Comment tu as décidé de repasser au français ? 

En revenant habiter en France. En vrai mon anglais s’est un peu perdu. Quand je suis revenu, j’arrivais du Canada, je pensais encore en anglais et je faisais naturellement de la musique en anglais. Mais j’ai rapidement eu besoin de passer au français, ne serait-ce que parce que j’avais quand-même envie que les gens comprennent mes chansons. Je me souviens d’un de mes premiers concerts, j’avais joué 1h, et j’ai choke pendant un couplet entier, sauf que personne n’a remarqué que je racontais n’importe quoi en anglais. 

Comment tu fais, justement, quand les gens entendent d’abord les morceaux en live, avec l’énergie du live, pour les poser ensuite sur des projets ?

J’avais un peu peur de ça justement. La crainte c’était que certains morceaux étaient trop faits pour le live. Je pense à un morceau comme Zelda par exemple, je me dis que c’est marrant pour le live, mais comment ça rend sur un projet ? Je pense que le 3ème ep des Pochettes Surprises era plus centré sur le texte. 

Je laisse venir une phrase ou deux, et je comprends au fur et à mesure le sujet que je suis en train d’aborder. 

Tes eps s’appellent Pochettes Surprises, mais justement, quelle place tu laisses à la surprise dans ta démarche toi ?

Là je suis en train de faire un morceau, j’ai le premier couplet, il me reste le deuxième. J’ai une idée de ce dont je vais parler, mais je ne suis pas encore sûre. En général quand j’écris, je ne sais pas de quoi je vais parler. Je laisse venir une phrase ou deux, et je comprends au fur et à mesure le sujet que je suis en train d’aborder. 

Tu fais confiance aux premiers mots ? 

Oui. C’est rare que je veuille de moi-même aborder un sujet. 

Tu es parfois toi-même surprise de comprendre que tu es en train de traiter un sujet que tu n’avais pas prévu d’aborder ?

Ça m’est arrivé là, dans l’un des morceaux du deuxième ep. Quand je le fais, je ne rends pas compte des choses, puis quand je l’écoute quelques mois après, je comprends ce que j’ai voulu dire. Là, le morceau qui s’appelle Attends deux secondes, je l’ai écrit comme une fiction, je trouvais que les mots sonnaient bien, mais maintenant j’ai l’impression que ça parle de ma vie en ce moment. C’est pour ça que finalement ça a aussi un côté cool de laisser les morceaux maturer pendant quelques mois. Après dans la création, il y a aussi une grosse partie pour la prod. On travaille à deux avec Cadillac et pour ça, je lui fait confiance. On est en studio, il me montre des choses et les émotions viennent naturellement avec sa musique. 

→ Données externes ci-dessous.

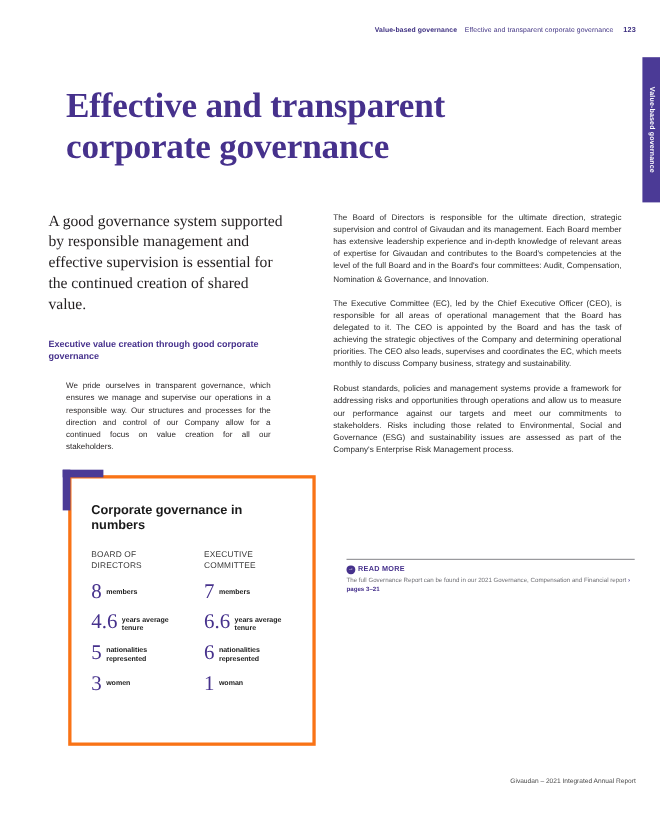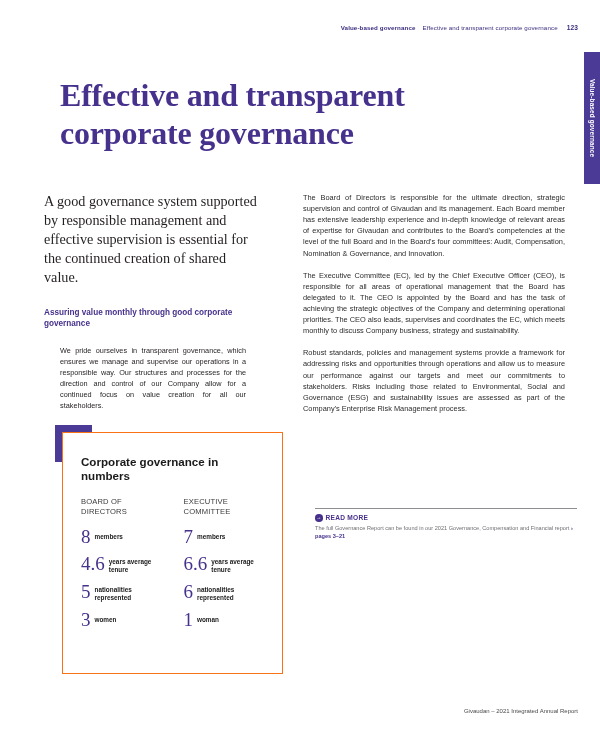--- a/index.html
+++ b/index.html
@@ -83,21 +83,21 @@
     font-size:5.4px;line-height:7.5px;text-align:center;font-weight:bold;
   }
   .rm-label{font-size:6.6px;font-weight:bold;color:#46318c;letter-spacing:.25px;}
   .rm-text{font-size:5.6px;line-height:1.5;color:#6f6f74;}
   .rm-text b{color:#46318c;}
 
   
   .numbox{
     position:absolute;left:62px;top:432px;
     width:219px;height:240px;
-    border:1px solid #f97316;
+    border:3px solid #f97316;
     background:#fff;
   }
   .numbox .corner{
     position:absolute;left:-8px;top:-8px;
     width:30px;height:30px;
     border-left:7px solid #4b3a96;
     border-top:7px solid #4b3a96;
   }
   .numbox-inner{padding:22px 16px 0 18px;}
   .nb-title{
@@ -141,21 +141,21 @@
   </div>
 
   <div class="sidetab">
     <span>Value-based governance</span>
   </div>
 
   <h1 class="title">Effective and transparent corporate governance</h1>
 
   <div class="col-left">
     <p class="lead">A good governance system supported by responsible management and effective supervision is essential for the continued creation of shared value.</p>
-    <h2 class="subhead">Assuring value monthly through good corporate governance</h2>
+    <h2 class="subhead">Executive value creation through good corporate governance</h2>
     <p class="body-sm">We pride ourselves in transparent governance, which ensures we manage and supervise our operations in a responsible way. Our structures and processes for the direction and control of our Company allow for a continued focus on value creation for all our stakeholders.</p>
   </div>
 
   <div class="col-right">
     <p class="body-p">The Board of Directors is responsible for the ultimate direction, strategic supervision and control of Givaudan and its management. Each Board member has extensive leadership experience and in-depth knowledge of relevant areas of expertise for Givaudan and contributes to the Board's competencies at the level of the full Board and in the Board's four committees: Audit, Compensation, Nomination &amp; Governance, and Innovation.</p>
     <p class="body-p">The Executive Committee (EC), led by the Chief Executive Officer (CEO), is responsible for all areas of operational management that the Board has delegated to it. The CEO is appointed by the Board and has the task of achieving the strategic objectives of the Company and determining operational priorities. The CEO also leads, supervises and coordinates the EC, which meets monthly to discuss Company business, strategy and sustainability.</p>
     <p class="body-p">Robust standards, policies and management systems provide a framework for addressing risks and opportunities through operations and allow us to measure our performance against our targets and meet our commitments to stakeholders. Risks including those related to Environmental, Social and Governance (ESG) and sustainability issues are assessed as part of the Company's Enterprise Risk Management process.</p>
   </div>
 
   <div class="readmore">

Je fais 15 000 trucs en même temps et j’ai peur de rater le bon moment. 

Est-ce que tu as appelé ça Pochettes Surprises pour celles des aires d’autoroute quand on était gosse, où il y avait tout et n’importe quoi ? 

Je ne m’étais jamais trop posé la question de la surprise dans mon travail. La pochette surprise c’est pour le public, les morceaux ne se ressemblent pas beaucoup. Si tu écoutes Zelda et Borderline, ce sont des ambiances différentes. On ne savait pas trop comment on devait appeler ça. Mixtape ? Ep ? Tous collés ensemble, les morceaux ne pouvaient pas donner un album, mais on avait envie de les sortir. Je n’avais pas tellement envie de me prendre la tête. Je fais 15 000 trucs en même temps et j’ai peur de rater le bon moment. 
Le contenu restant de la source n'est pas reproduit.